Социальная функция языка заключается в том, что он позволяет членам общества понимать друг друга. Когда национальное общество стало более значимым, чем различные местные общества, национальный язык смог, наконец, преодолеть своих местных конкурентов, а также другие партикуляризмы. Однако то, что получилось, не всегда было по-настоящему национальным. В частности, в центре и на юге страны возникла целая серия компромиссов между официальным или школьным французским языком, с одной стороны, и местной речью, с другой: буферы между патуа и французским, использование обоих, применение структур и акцента патуа к французскому, изменение значения терминов для использования их в жаргоне, который варьировался от французизированного патуа до патоцанского французского, солянка, которую ее пользователи точно назвали carroun (maslin), смесь пшеницы и ржи, которую французы называют méteil. Этот региональный или местный французский язык содержал выражения, которые смущали чужаков, но которые все местные жители употребляли естественно и считали французскими. Характерно, что в него входили термины патуа, обозначавшие занятия и предметы, свойственные данной местности - меры, игры, ремесла и их инвентарь. Одним словом, он выполнял важнейшую функцию всех вернакуляров - отражал местную действительность.

Именно тот аспект, который делал местный французский язык непрозрачным для посторонних, делал его люми-несцентным для тех, кто был знаком с опытом, который он отражал, и помещал его в широкий контекст смежных значений. Например, в Форезе, где производство гвоздей было важной отраслью промышленности, сильфон (Ja mantcha, от ранних моделей, выполненных в форме хвоста или шлема) фигурировал в локусах, которые имели смысл только для тех, кто был знаком с их более широким значением.

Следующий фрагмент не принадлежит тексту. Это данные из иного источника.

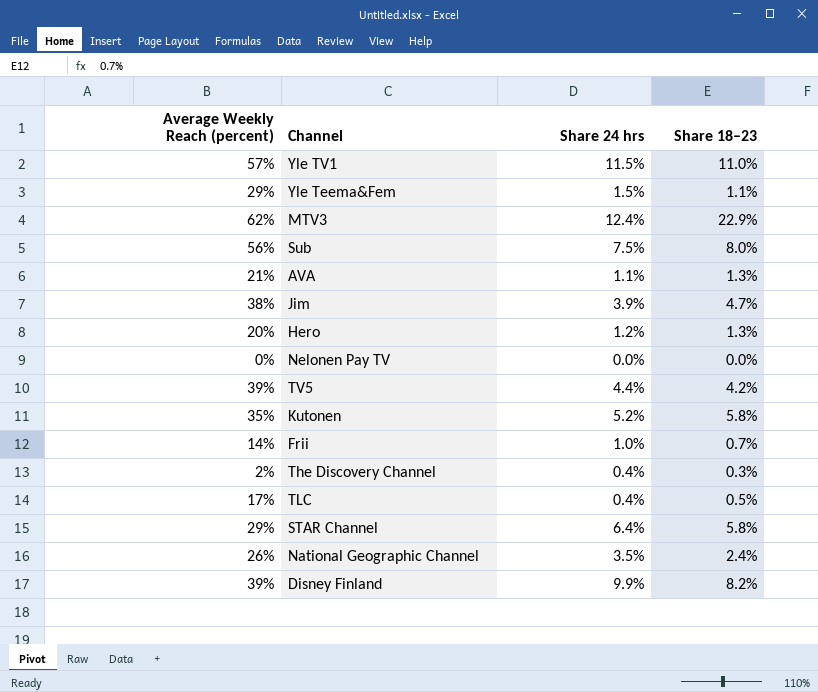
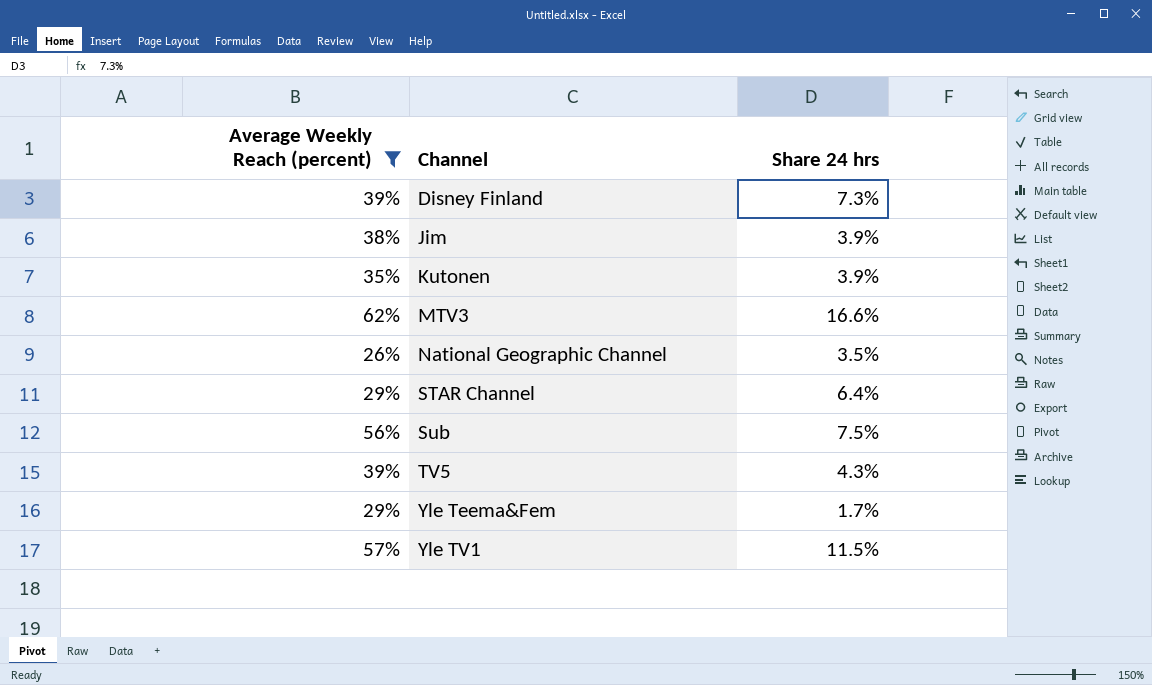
filter: none -> Average Weekly Reach (percent) >= 26%
row order: none -> Channel ascending
column Share 18–23 | position: 4 -> none
Disney Finland | Share 24 hrs: 9.9% -> 7.3%
Kutonen | Share 24 hrs: 5.2% -> 3.9%
MTV3 | Share 24 hrs: 12.4% -> 16.6%
TV5 | Share 24 hrs: 4.4% -> 4.3%
Yle Teema&Fem | Share 24 hrs: 1.5% -> 1.7%

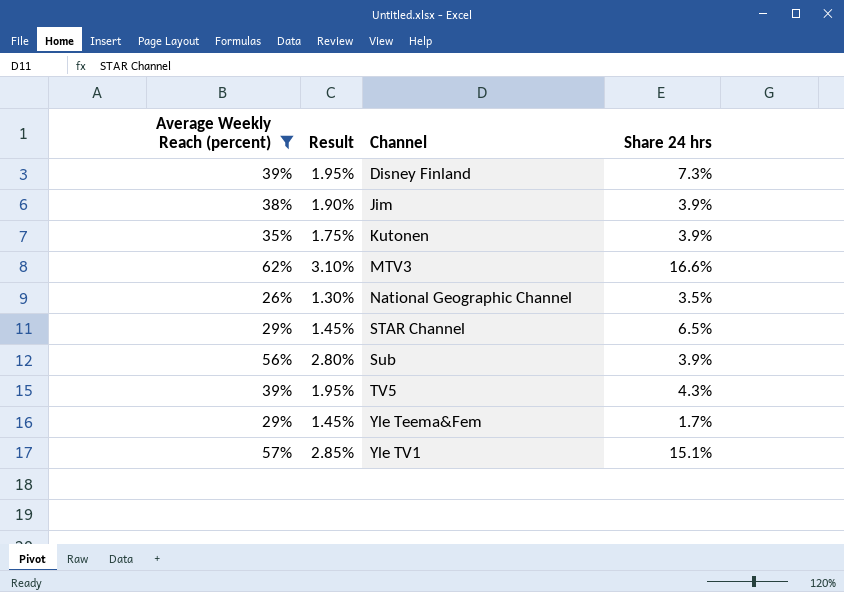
column Result | formula: none -> [Average Weekly Reach (percent)] * 0.05
STAR Channel | Share 24 hrs: 6.4% -> 6.5%
Sub | Share 24 hrs: 7.5% -> 3.9%
Yle TV1 | Share 24 hrs: 11.5% -> 15.1%

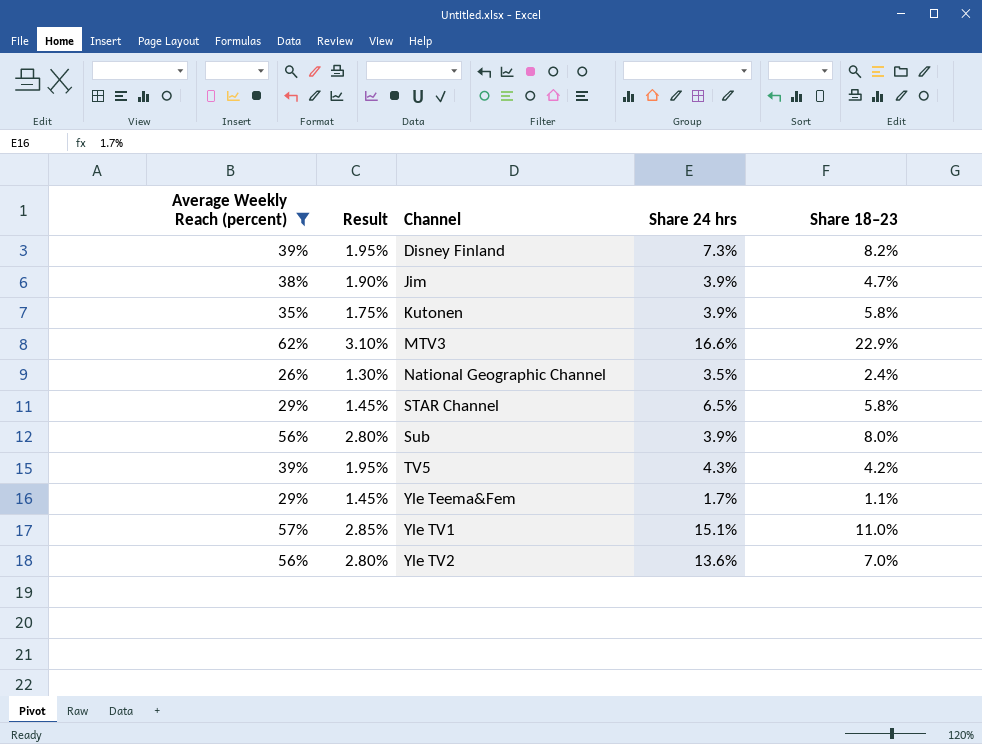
column Share 18–23 | position: none -> 5
row Yle TV2: none -> 56% | 2.80% | 13.6% | 7.0%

Болезнь, например, превратилась в "плохой мех". Поскольку мехи делались из кожи, а крысы были их злейшими врагами, крысиного нашествия боялись особенно сильно, и крысы играют в форезских поговорках и фольклоре более значительную роль, чем в фольклоре других регионов, кишащих крысами.

Там, где, как на большей части юго-запада, орехи одновременно употреблялись в пищу и из них делали масло (используемое не только для приготовления пищи, но, что еще важнее, для освещения), орехи на дереве, которые собирали для масла, имели одно название, а те, которые падали или сбивались для употребления в пищу, - другое". Подобные термины выходили из употребления вместе с отражаемой ими практикой, как и лексика пастушеской жизни в Пиренеях, очень богатая и старая, выражающая детальный уход за овцами, когда шерсть приносила хороший доход. Когда низкокачественная

1 ... 31 32 33 34 35 36 37 38 39 ... 186
Перейти на страницу:

Комментарии
Минимальная длина комментария - 20 знаков. Уважайте себя и других!
Комментариев еще нет. Хотите быть первым?